What you will do
Every line of the listing below from the one with "left: 112px;" up to and including the one with "white-space: nowrap;" should be retyped exactly, and nothing else; pictures are not part of the copy.

Supplied records
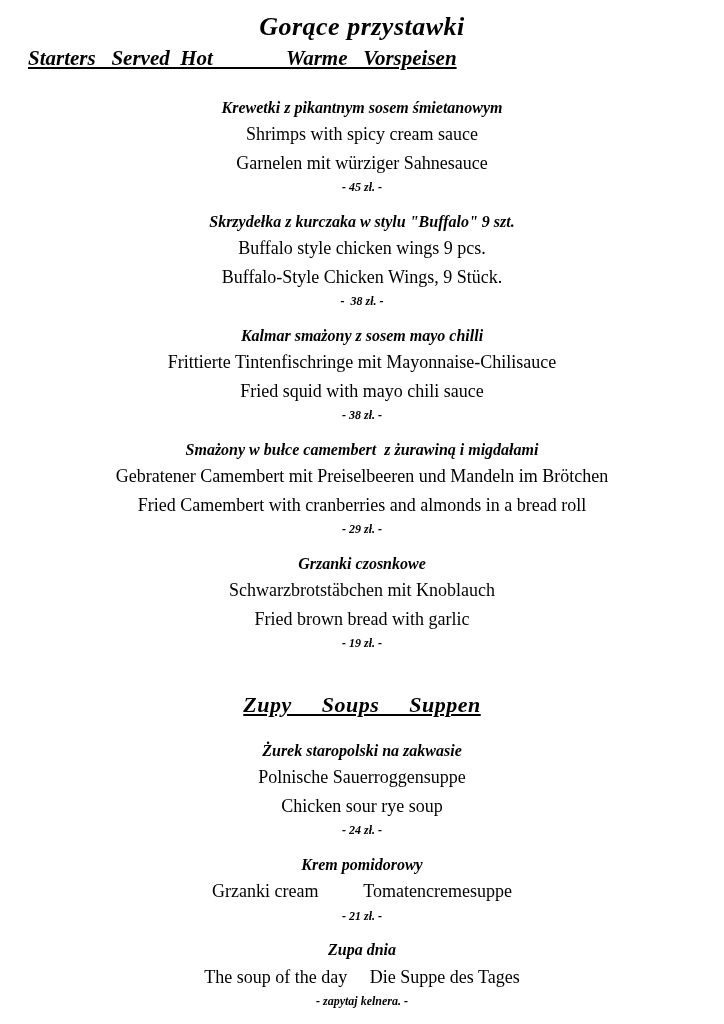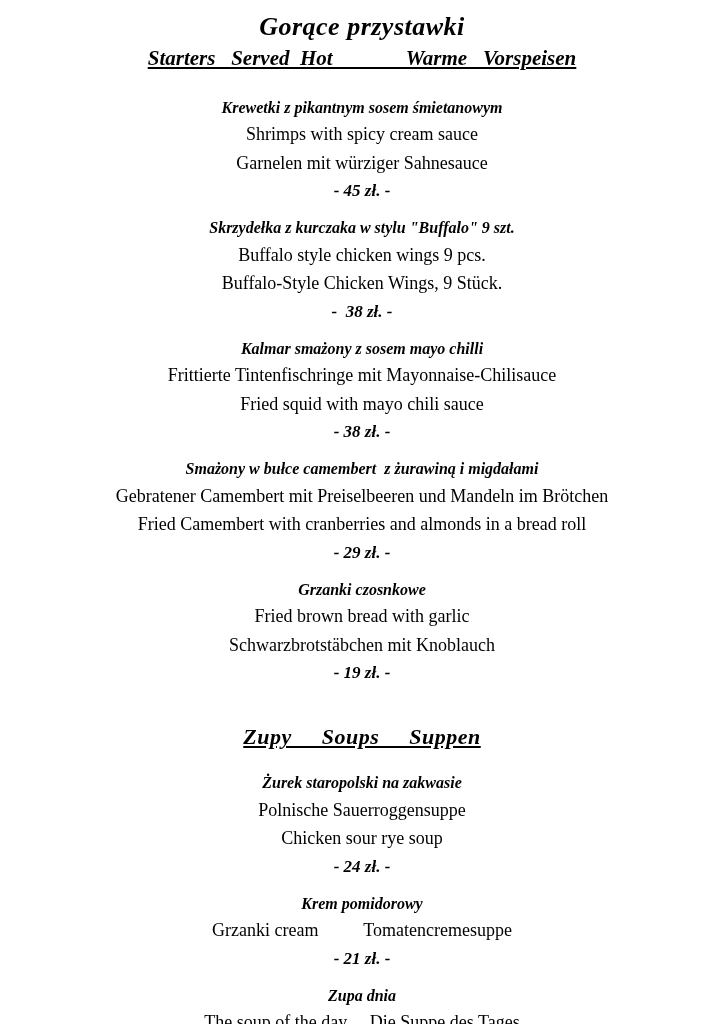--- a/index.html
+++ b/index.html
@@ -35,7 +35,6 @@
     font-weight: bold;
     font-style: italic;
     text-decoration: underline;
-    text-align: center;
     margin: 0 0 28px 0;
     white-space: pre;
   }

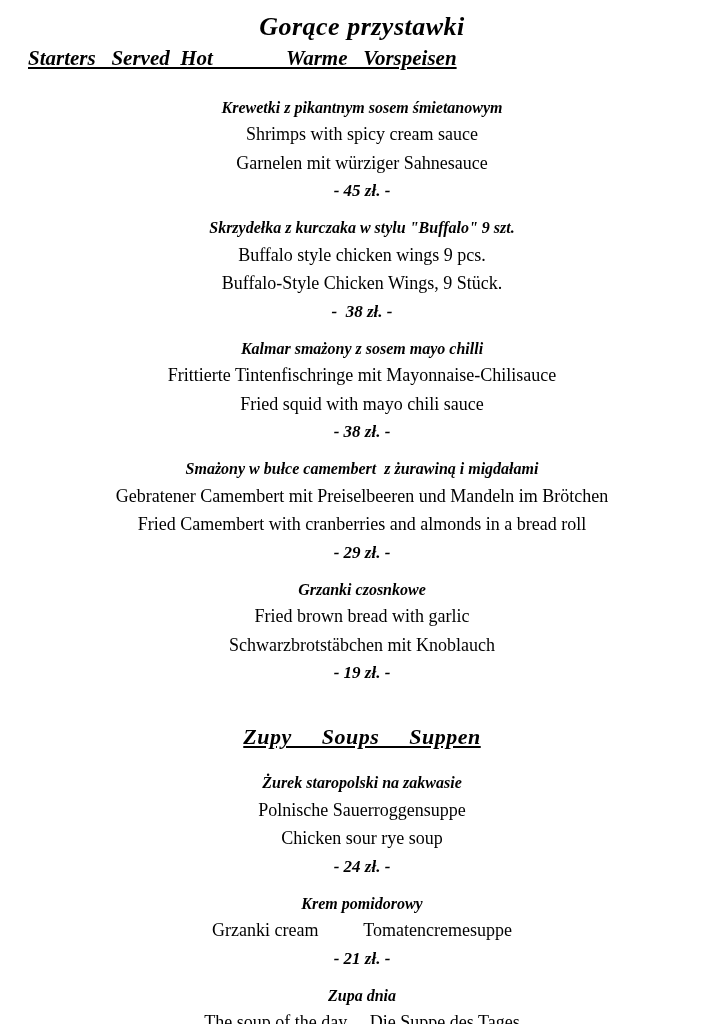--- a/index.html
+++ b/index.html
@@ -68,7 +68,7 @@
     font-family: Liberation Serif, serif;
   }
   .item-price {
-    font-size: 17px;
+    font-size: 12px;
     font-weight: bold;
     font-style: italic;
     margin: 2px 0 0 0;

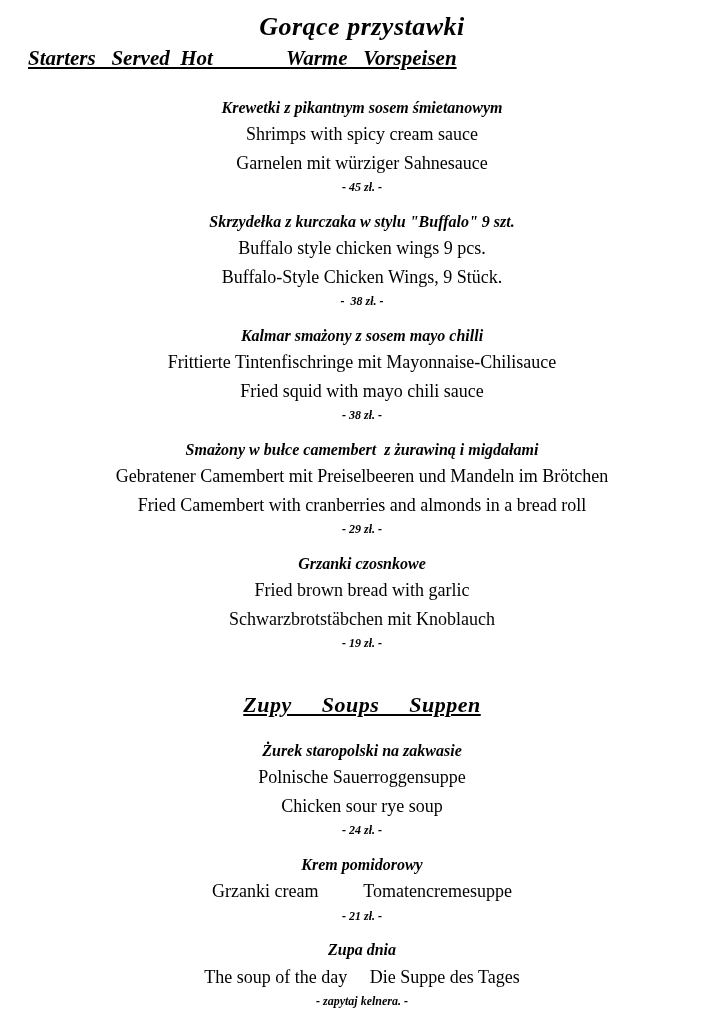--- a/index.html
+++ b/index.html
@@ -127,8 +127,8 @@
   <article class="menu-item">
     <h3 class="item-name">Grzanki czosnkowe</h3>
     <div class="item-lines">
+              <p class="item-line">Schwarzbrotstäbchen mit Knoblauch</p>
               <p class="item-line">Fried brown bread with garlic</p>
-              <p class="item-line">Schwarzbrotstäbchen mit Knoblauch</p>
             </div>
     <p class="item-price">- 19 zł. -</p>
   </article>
--
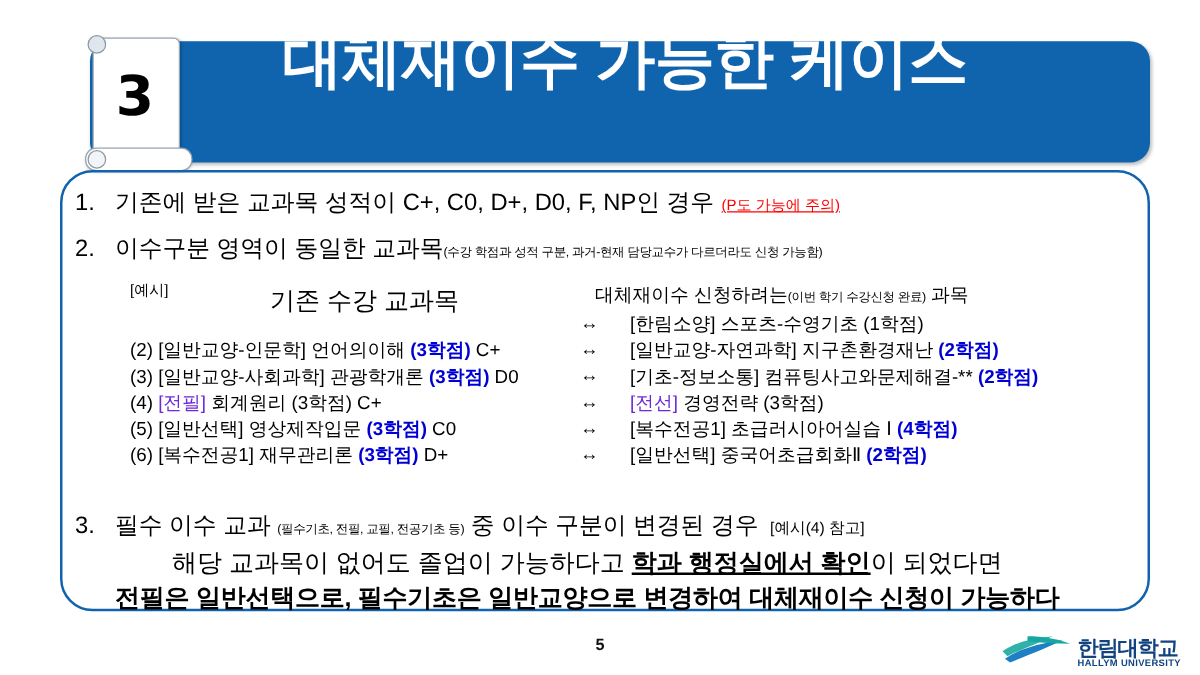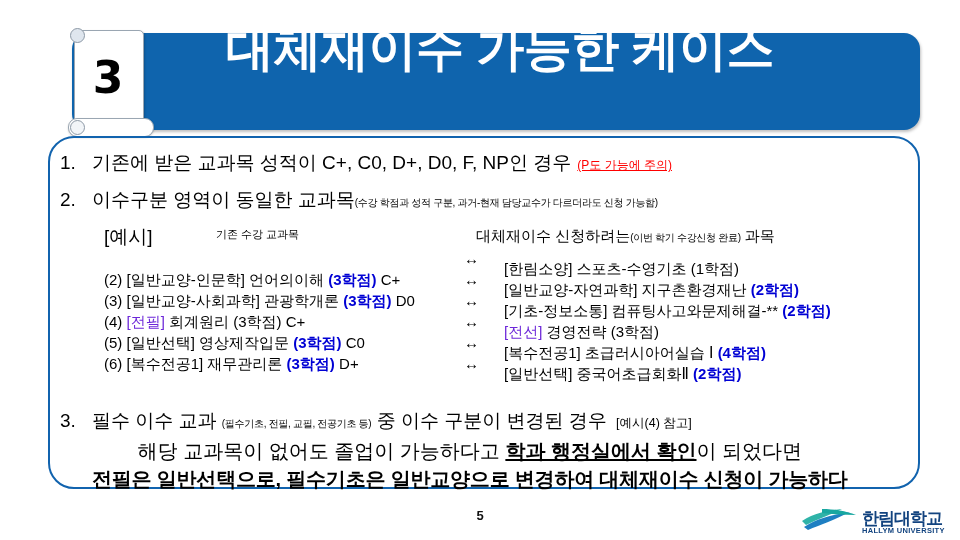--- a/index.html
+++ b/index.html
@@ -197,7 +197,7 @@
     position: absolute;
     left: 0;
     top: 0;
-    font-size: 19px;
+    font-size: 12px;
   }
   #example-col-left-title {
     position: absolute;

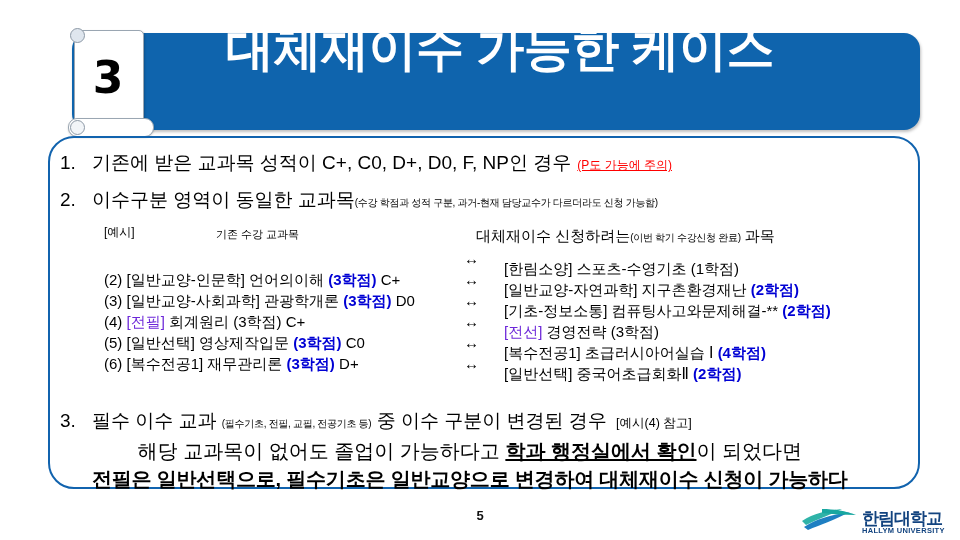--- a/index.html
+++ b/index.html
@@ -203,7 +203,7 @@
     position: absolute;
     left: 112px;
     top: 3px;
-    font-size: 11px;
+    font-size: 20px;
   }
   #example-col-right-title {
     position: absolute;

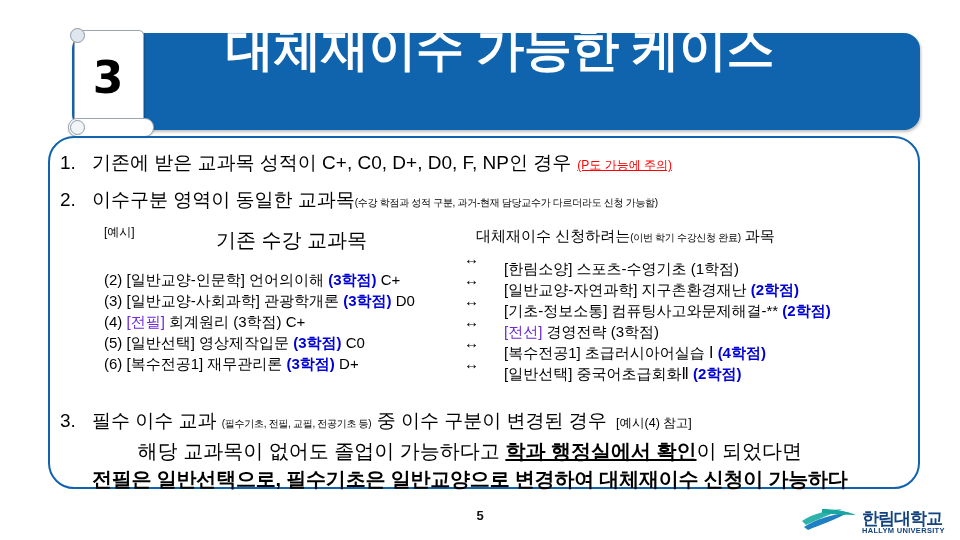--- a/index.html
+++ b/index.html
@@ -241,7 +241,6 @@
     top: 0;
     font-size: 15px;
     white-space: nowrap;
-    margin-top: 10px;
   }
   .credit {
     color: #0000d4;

Solved problem
     left: 112px;
     top: 3px;
-    font-size: 11px;
+    font-size: 20px;
   }
   #example-col-right-title {
     position: absolute;

--- a/index.html
+++ b/index.html
@@ -241,7 +241,6 @@
     top: 0;
     font-size: 15px;
     white-space: nowrap;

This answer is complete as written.